### Supplied records

______________________________

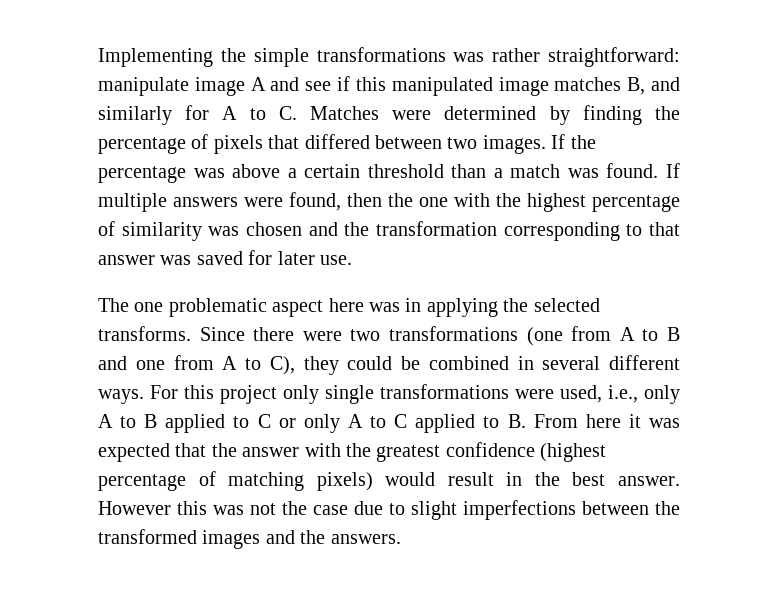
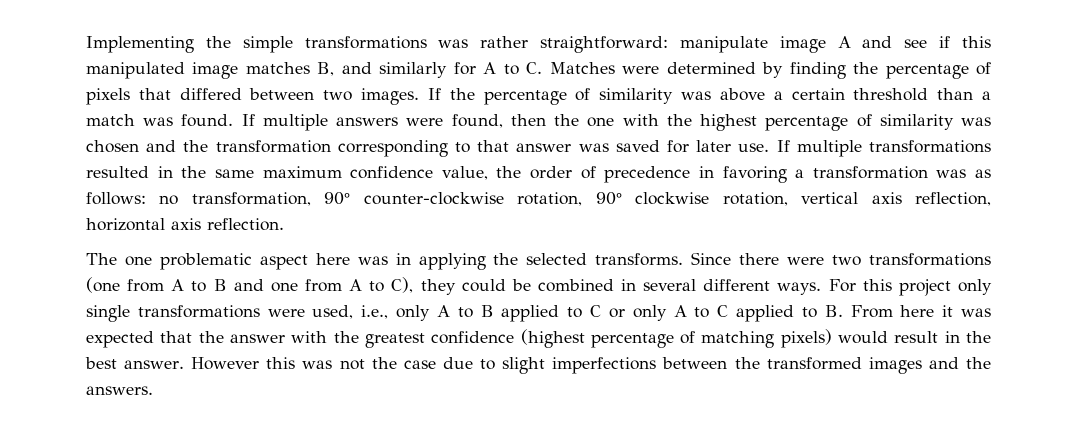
- If the percentage was above a certain threshold than a match was found.
+ If the percentage of similarity was above a certain threshold than a match was found.
+ If multiple transformations resulted in the same maximum confidence value, the order of precedence in favoring a transformation was as follows: no transformation, 90° counter-clockwise rotation, 90° clockwise rotation, vertical axis reflection, horizontal axis reflection.

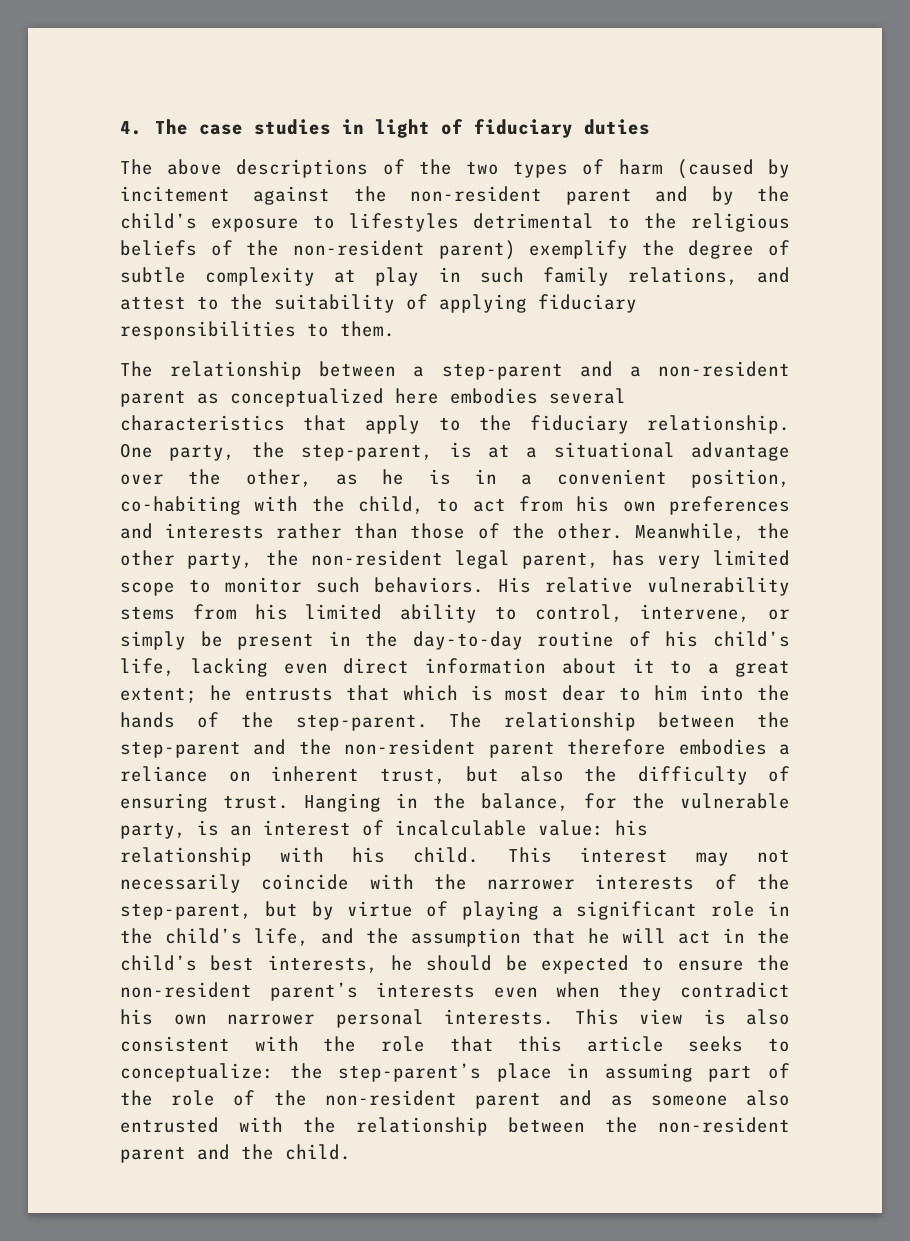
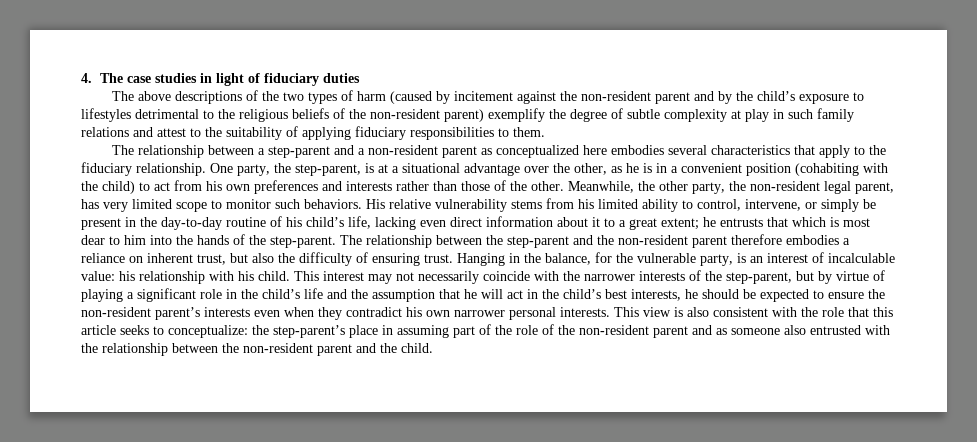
- The above descriptions of the two types of harm (caused by incitement against the non-resident parent and by the child’s exposure to lifestyles detrimental to the religious beliefs of the non-resident parent) exemplify the degree of subtle complexity at play in such family relations, and attest to the suitability of applying fiduciary responsibilities to them.
+ The above descriptions of the two types of harm (caused by incitement against the non-resident parent and by the child’s exposure to lifestyles detrimental to the religious beliefs of the non-resident parent) exemplify the degree of subtle complexity at play in such family relations and attest to the suitability of applying fiduciary responsibilities to them.
- One party, the step-parent, is at a situational advantage over the other, as he is in a convenient position, co-habiting with the child, to act from his own preferences and interests rather than those of the other.
+ One party, the step-parent, is at a situational advantage over the other, as he is in a convenient position (cohabiting with the child) to act from his own preferences and interests rather than those of the other.
- This interest may not necessarily coincide with the narrower interests of the step-parent, but by virtue of playing a significant role in the child’s life, and the assumption that he will act in the child’s best interests, he should be expected to ensure the non-resident parent’s interests even when they contradict his own narrower personal interests.
+ This interest may not necessarily coincide with the narrower interests of the step-parent, but by virtue of playing a significant role in the child’s life and the assumption that he will act in the child’s best interests, he should be expected to ensure the non-resident parent’s interests even when they contradict his own narrower personal interests.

______________________________

### Task
Show each line in the listing above that has "rather".

### Solution to the exercise
- One party, the step-parent, is at a situational advantage over the other, as he is in a convenient position, co-habiting with the child, to act from his own preferences and interests rather than those of the other.
+ One party, the step-parent, is at a situational advantage over the other, as he is in a convenient position (cohabiting with the child) to act from his own preferences and interests rather than those of the other.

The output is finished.